How to improve the Palm App Catalog

The App Catalog has been around for a little less than a year and as of today there are over 3,000 applications. That’s a generous number when you consider the “apps” released by Brighthouse Labs, Appible, AppBookShop and others that help pad this number. Even on the high side, it does not come close to the 200,000 applications in Apple’s App Store and Google’s Android Market that is close to 100,000 apps. From the beginning, Palm has pitched the quality over quantity argument.  At the same time, they most certainly realize the importance of these quantity numbers. Lackluster numbers result in less developer interest and a perception among consumers that Palm’s App Catalog won’t offer enough applications to meet their needs. As we approach the one year anniversary of the App Catalog, here are a few suggestions on how to improve the App Catalog.

Palm App Catalog

Apps Categorization

The current method of categorization allows apps to find their way into multiple categories. In my opinion, this has helped Palm fill the virtual app shelves by allowing apps in categories that may or may not be relevant. Let’s use Twee as an example. Palm’s App Catalog has a Twitter category and Twee can be found in that category. It’s also found in Chat and General. Let developers select the proper category for their app. One category. Proper categorization would limit the number of apps within a category. More importantly, as a consumer, you can easily locate apps that are specific to the category selected. I’ve used Twee as an example, but it’s not a problem that is specific to a single developer and it’s hardly an isolated issue. TweetMe, another Twitter client, can be found in “Special Interest”. These are just two apps. Magnify this problem by three thousand apps.

Hottest Apps should be Best Sellers

Like so many of you, I went shopping during Palm’s big half-off all apps sale.
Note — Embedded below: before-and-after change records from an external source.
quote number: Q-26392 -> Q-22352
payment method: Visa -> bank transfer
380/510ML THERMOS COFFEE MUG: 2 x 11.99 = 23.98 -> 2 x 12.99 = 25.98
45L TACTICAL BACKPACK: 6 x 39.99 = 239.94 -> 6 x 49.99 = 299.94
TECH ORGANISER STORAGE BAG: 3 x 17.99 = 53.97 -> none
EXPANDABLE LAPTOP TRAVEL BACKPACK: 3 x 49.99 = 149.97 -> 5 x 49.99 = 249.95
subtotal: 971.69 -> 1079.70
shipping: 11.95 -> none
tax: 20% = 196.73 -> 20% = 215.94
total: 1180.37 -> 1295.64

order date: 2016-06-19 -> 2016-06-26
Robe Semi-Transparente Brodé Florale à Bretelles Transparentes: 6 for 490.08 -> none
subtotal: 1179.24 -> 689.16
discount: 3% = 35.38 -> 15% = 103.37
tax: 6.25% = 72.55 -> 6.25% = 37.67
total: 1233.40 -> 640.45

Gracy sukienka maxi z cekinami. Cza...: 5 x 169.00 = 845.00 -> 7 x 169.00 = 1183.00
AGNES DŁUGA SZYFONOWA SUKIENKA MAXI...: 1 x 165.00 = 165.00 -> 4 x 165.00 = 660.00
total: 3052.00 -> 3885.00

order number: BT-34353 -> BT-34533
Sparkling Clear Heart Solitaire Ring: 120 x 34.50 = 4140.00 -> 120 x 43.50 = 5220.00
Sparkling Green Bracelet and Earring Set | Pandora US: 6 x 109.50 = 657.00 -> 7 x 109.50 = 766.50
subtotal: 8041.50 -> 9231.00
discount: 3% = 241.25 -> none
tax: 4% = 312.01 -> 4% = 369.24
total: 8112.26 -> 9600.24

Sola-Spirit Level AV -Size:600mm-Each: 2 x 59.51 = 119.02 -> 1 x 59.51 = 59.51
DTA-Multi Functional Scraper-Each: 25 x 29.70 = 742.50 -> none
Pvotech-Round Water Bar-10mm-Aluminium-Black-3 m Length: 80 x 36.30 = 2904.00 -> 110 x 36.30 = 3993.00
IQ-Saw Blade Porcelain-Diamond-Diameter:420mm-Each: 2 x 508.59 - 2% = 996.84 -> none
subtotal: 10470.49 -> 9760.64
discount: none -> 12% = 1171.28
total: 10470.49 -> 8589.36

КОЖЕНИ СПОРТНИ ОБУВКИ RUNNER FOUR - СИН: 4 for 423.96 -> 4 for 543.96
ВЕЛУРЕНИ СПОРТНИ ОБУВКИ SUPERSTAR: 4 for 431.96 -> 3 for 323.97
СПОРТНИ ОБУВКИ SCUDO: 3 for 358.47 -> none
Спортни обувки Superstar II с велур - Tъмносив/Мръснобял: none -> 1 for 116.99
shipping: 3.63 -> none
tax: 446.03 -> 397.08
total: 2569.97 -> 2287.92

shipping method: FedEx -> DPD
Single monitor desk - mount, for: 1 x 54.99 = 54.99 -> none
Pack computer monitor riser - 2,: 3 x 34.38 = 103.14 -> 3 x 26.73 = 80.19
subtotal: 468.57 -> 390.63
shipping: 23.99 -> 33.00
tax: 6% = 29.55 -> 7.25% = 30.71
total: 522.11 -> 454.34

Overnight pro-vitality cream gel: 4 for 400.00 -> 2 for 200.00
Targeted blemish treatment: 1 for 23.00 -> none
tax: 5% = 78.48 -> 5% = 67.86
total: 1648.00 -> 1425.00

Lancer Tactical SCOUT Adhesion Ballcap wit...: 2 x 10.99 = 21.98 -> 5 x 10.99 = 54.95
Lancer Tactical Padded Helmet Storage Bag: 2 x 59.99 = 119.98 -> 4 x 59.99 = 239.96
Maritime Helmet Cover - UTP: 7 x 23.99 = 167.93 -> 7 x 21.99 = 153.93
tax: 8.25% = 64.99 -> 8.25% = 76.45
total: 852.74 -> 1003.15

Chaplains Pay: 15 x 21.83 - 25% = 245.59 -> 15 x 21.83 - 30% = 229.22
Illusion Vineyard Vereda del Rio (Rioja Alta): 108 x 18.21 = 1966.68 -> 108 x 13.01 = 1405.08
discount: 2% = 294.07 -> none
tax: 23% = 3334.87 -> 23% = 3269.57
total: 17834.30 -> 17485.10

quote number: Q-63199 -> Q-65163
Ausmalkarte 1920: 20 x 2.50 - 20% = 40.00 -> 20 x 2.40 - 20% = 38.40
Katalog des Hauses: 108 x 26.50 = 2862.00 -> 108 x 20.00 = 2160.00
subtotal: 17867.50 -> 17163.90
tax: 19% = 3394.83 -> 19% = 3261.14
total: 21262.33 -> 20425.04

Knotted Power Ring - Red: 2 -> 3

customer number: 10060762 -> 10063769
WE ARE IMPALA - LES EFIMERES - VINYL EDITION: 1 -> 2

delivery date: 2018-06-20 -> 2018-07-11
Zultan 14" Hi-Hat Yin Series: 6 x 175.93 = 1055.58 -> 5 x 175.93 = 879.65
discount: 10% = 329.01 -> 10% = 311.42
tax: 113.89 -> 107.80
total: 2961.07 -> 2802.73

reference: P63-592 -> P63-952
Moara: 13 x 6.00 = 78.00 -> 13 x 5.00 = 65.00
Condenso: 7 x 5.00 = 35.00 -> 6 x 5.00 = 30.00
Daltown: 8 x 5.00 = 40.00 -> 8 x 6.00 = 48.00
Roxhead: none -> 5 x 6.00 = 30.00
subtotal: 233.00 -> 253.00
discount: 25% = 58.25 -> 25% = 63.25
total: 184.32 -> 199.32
One of the the three choices upon enter the App Catalog are “Hottest Apps”. One would think this would represent the best selling applications over a prescribed timeframe. We’ve got big problems if these are the best selling applications in the App Catalog. It’s the middle of July. Unless we’re looking at the best selling apps in Canada, Hockey Live! shouldn’t be listed. Granted, you can sort based upon downloads. By defaulting to ratings, the initial offering isn’t likely to offer any inspiring selections. Instead of showing all 3,000 applications, Palm should offer up the top 100 best selling applications over the previous 60 days. When I visit the App Catalog and select “Hottest Apps”, I want to see apps that are selling well over the past month or so.

App Catalog Best Sellers

Easy Access To Free and Only Categories

This will make it easy for people looking for nothing but free apps. On the flip side, it also makes it easier to wade through the available paid apps. Since developers can offer free versions of their app, they still have an opportunity for the up sell. This could be achieved by either making these top level categories or by allowing a filter.

What’s New Should Be What’s New

Point releases should not be included in what’s new. For one, it’s not new. Secondly, it’s way too easy to game the App Catalog. Each point release puts you at the top of the App Catalog under “What’s New”. Right now, there is entirely too much incentive to push out meaningless updates. Even if this isn’t happening on a wide scale basis, it needs to be improved before the App Catalog sees rapid expansion.

Icon requirements

Nothing worse than browsing the App Catalog and seeing white boxes with icons within them. If they aren’t in place yet, there should be design requirements for application icons. Even Android has icon requirements and the Android Market is full of ugly.

Standardize pricing

On this last one, admittedly I’m nitpicking here. I’m not sure why, but I cringe when I see oddball pricing for an application. Developers can still price their application at fifty cent increments starting at $0.49.

App Catalog Spam

There are options in Homebrew that block certain developers from appearing. That’s a start, but how do we correct the situation for the average joe who isn’t interested in homebrew, but wants an App Catalog that’s not littered with junk titles.

App Catalog Spam

We all want more high-quality apps and that’s understandable. If we can improve the App Catalog experience, it would be easier to find excellent titles that exist now and going forward. This benefits end users, developers and ultimately Palm.

How would you improve the App Catalog?